I range from painfully shy to motor-mouth outgoing. For me as an individual, my intuition is extrememly good at knowing when to be shy; I tried overcoming my shyness, and the people I'm normally shy around, well, trying to overcome my shyness around them backfired. I will lose my shyness, however, if a person cross a line too much with me and if it's truly worth getting into a verbal confrontation with them ( a lot of the time it's not).
I find it easier to go on stage to do karaoke, dance, or play guitar in front of a huge crowd than to make a one-on-one conversation. Sometimes it's hard for me to say Hi and Thank You.

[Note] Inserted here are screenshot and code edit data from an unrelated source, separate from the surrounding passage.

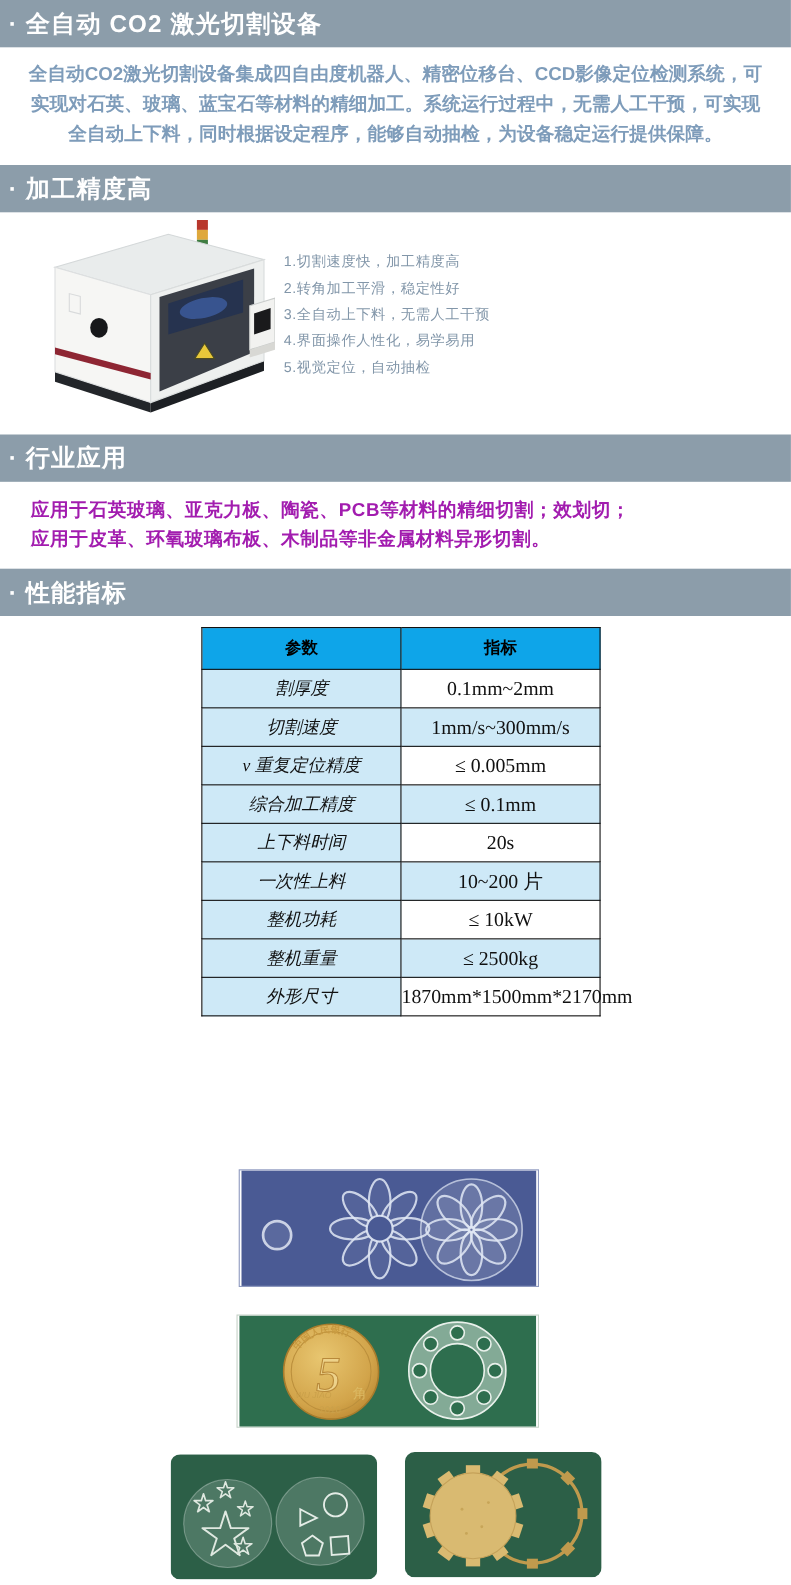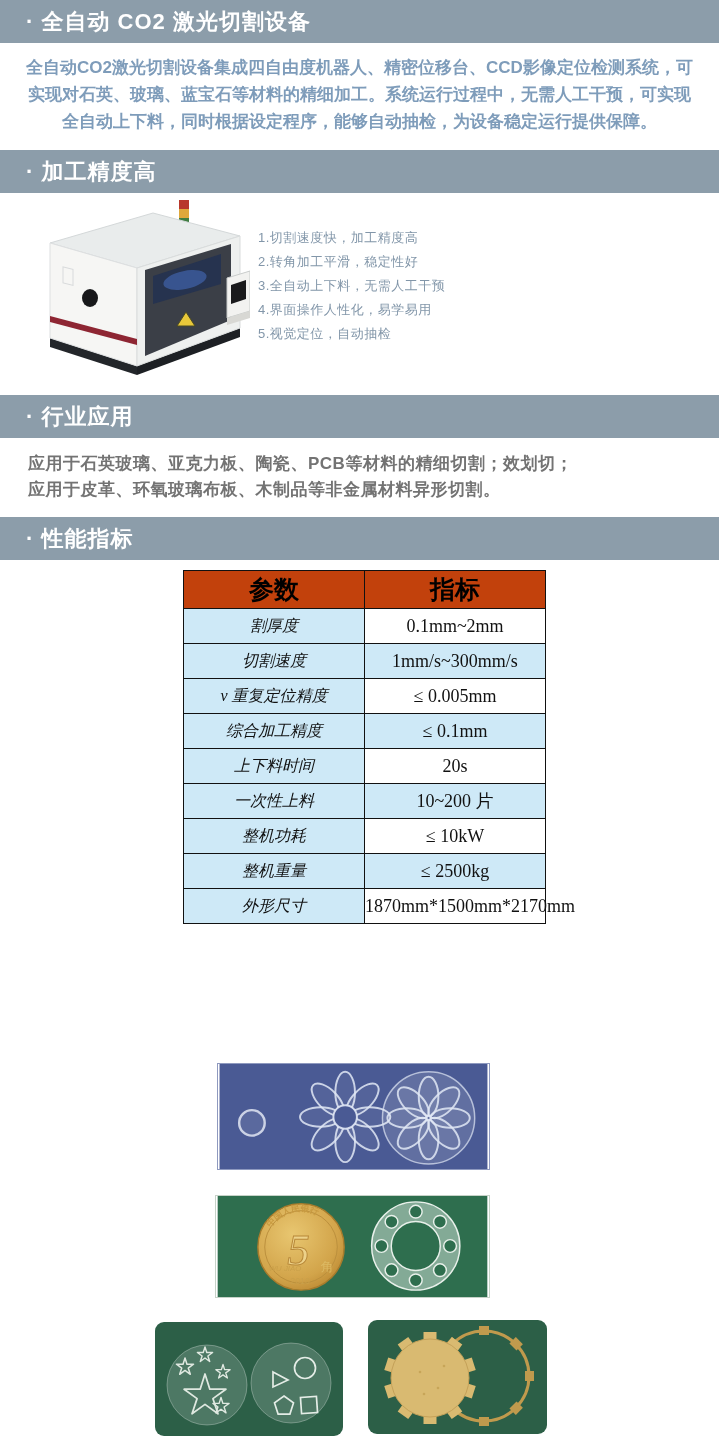--- a/index.html
+++ b/index.html
@@ -1,43 +1,43 @@
 <!DOCTYPE html>
 <html><head>
 <meta charset="utf-8">
 <style>
   * { margin:0; padding:0; box-sizing:border-box; }
   html,body { background:#ffffff; }
   body { font-family:"Liberation Sans","DejaVu Sans",sans-serif; }
   .page { position:relative; width:719px; height:1441px; background:#ffffff; overflow:hidden; margin:0 auto; }
 
-  .bar { position:absolute; left:0; right:0; height:43px; background:#8c9daa; display:flex; align-items:center; padding-left:26px; }
+  .bar { position:absolute; left:0; right:0; height:43px; background:#8c9daa; display:flex; align-items:center; padding-left:8px; }
   .bar .bar-title { color:#ffffff; font-weight:bold; font-size:22px; letter-spacing:1px; }
   #bar-main { top:0; }
   #bar-features { top:150px; }
   #bar-apps { top:395px; }
   #bar-specs { top:517px; }
   #bar-cases { top:1007px; }
 
   .intro { position:absolute; top:54px; left:18px; right:18px; text-align:center;
            color:#7e9cba; font-size:17px; line-height:27px; font-weight:bold; }
 
   .machine-wrap { position:absolute; top:198px; left:35px; width:215px; height:178px; }
 
   .features-list { position:absolute; top:226px; left:258px; color:#8296a9; font-size:13px;
                    line-height:24px; font-weight:normal; letter-spacing:0.5px; }
 
-  .apps-text { position:absolute; top:451px; left:28px; right:20px; color:#737373;
+  .apps-text { position:absolute; top:451px; left:28px; right:20px; color:#a21caf;
                font-size:17px; line-height:26px; font-weight:bold; letter-spacing:0.5px; }
 
   table.spec-table { position:absolute; top:570px; left:183px; width:363px;
                      border-collapse:collapse; table-layout:fixed; }
   .spec-table th, .spec-table td { border:1.6px solid #111111; text-align:center; vertical-align:middle; }
-  .spec-table th { height:38px; background:#c2410c; color:#000;
-                   font-family:"Liberation Sans","DejaVu Sans",sans-serif; font-size:25px; font-weight:bold; }
+  .spec-table th { height:38px; background:#0ea5e9; color:#000;
+                   font-family:"Liberation Sans","DejaVu Sans",sans-serif; font-size:15px; font-weight:bold; }
   .spec-table td { height:35px; }
   .spec-table td.param { width:131px; background:#cee9f7; color:#111;
                          font-family:"Liberation Serif","DejaVu Serif",serif; font-style:italic; font-size:16px; }
   .spec-table td.val { width:232px; background:#ffffff; color:#111;
                        font-family:"Liberation Serif","DejaVu Serif",serif; font-size:18px; }
   .spec-table tbody tr:nth-child(even) td.val { background:#cee9f7; }
 
   .case-img { position:absolute; display:block; }
   #case1 { top:1063px; left:217px; width:273px; height:107px; border:1px solid #8e99bf; }
   #case2 { top:1195px; left:215px; width:275px; height:103px; border:1px solid #c6d2c8; }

I've had some level of shyness since childhood. As a child and teen, I think it had to do with being the most unpopular girl in school due to my peers finding me terribly ugly. As an adult, I think it's more of an intuition thing; just knowing a lot of people don't like me and whenever I try to make small talk or offer to do something friendly for them, they have their way of letting me they don't want to be bothered with without coming out and saying it necessarily.
It depends on who you talk to, there's all sorts of reasons for shyness, even insecurities about how they feel about their physical appearances. But for those who are shy, don't take my cue; go ahead an overcome your shyness. Most shy people I come to know are nice people. I recommend overcoming shyness as sometimes a truly shy but sweet person gets accused of being stuck-up and there's a HUGE difference between the two! Don't make the same mistake as me, as I gave up trying to overcome my shyness. I'll now try to overcome it again.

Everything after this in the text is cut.